Difference listings:
=== Section Start ===

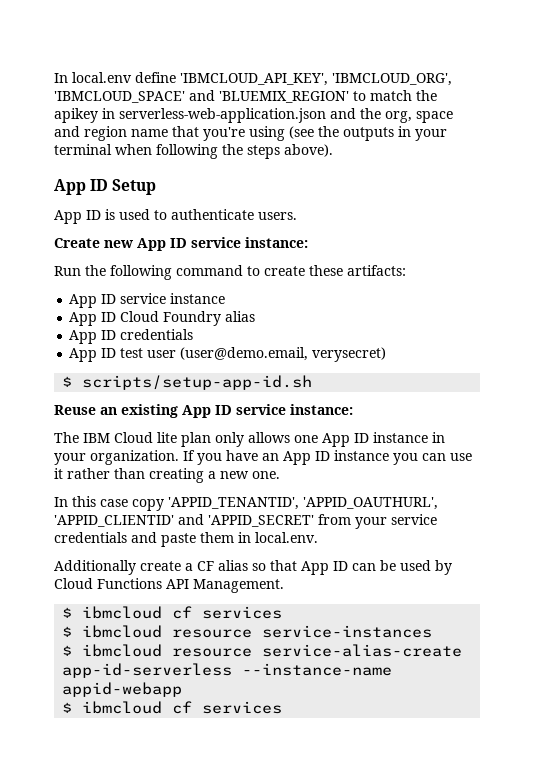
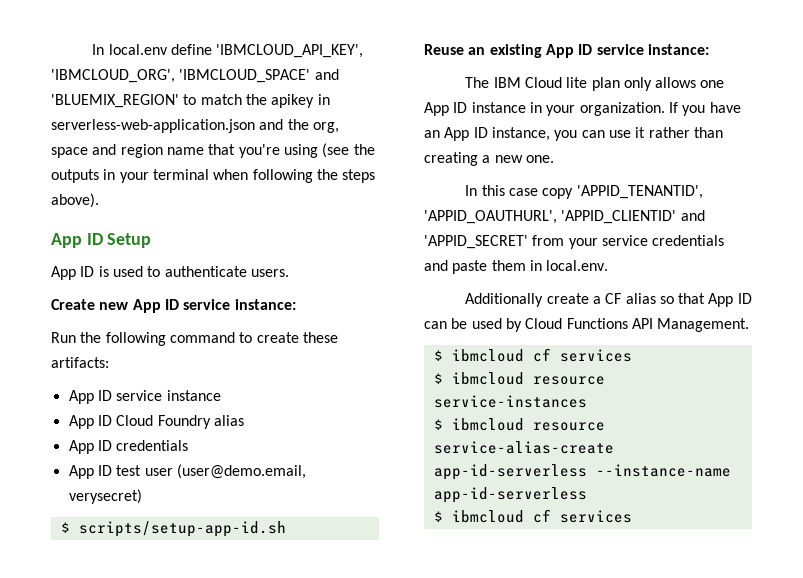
[334,450,389,461] instance -> [491,127,550,141] instance,
[62,682,183,697] appid-webapp -> [433,487,587,503] app-id-serverless

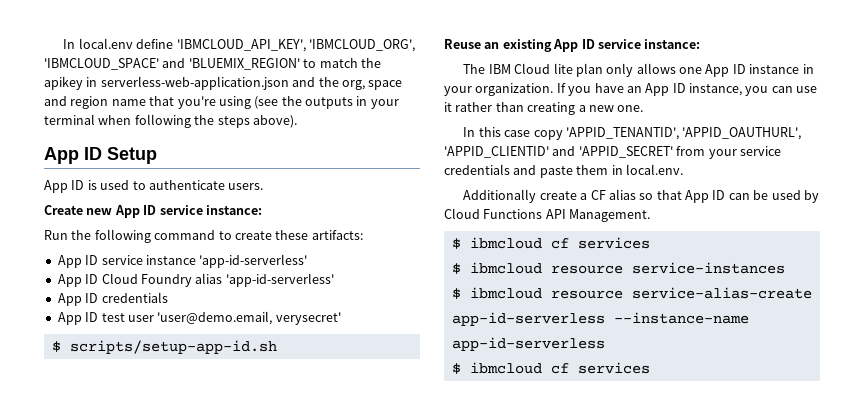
(221, 395) none -> [199,254,308,268] 'app-id-serverless'
(244, 420) none -> [225,273,334,287] 'app-id-serverless'
[176,464,306,479] [68,489,142,504] (user@demo.email, verysecret) -> [157,311,341,325] 'user@demo.email, verysecret'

=== Section End ===

Return every line from the records above that holds the word "serverless".

> [Completed task]
[62,682,183,697] appid-webapp -> [433,487,587,503] app-id-serverless
(221, 395) none -> [199,254,308,268] 'app-id-serverless'
(244, 420) none -> [225,273,334,287] 'app-id-serverless'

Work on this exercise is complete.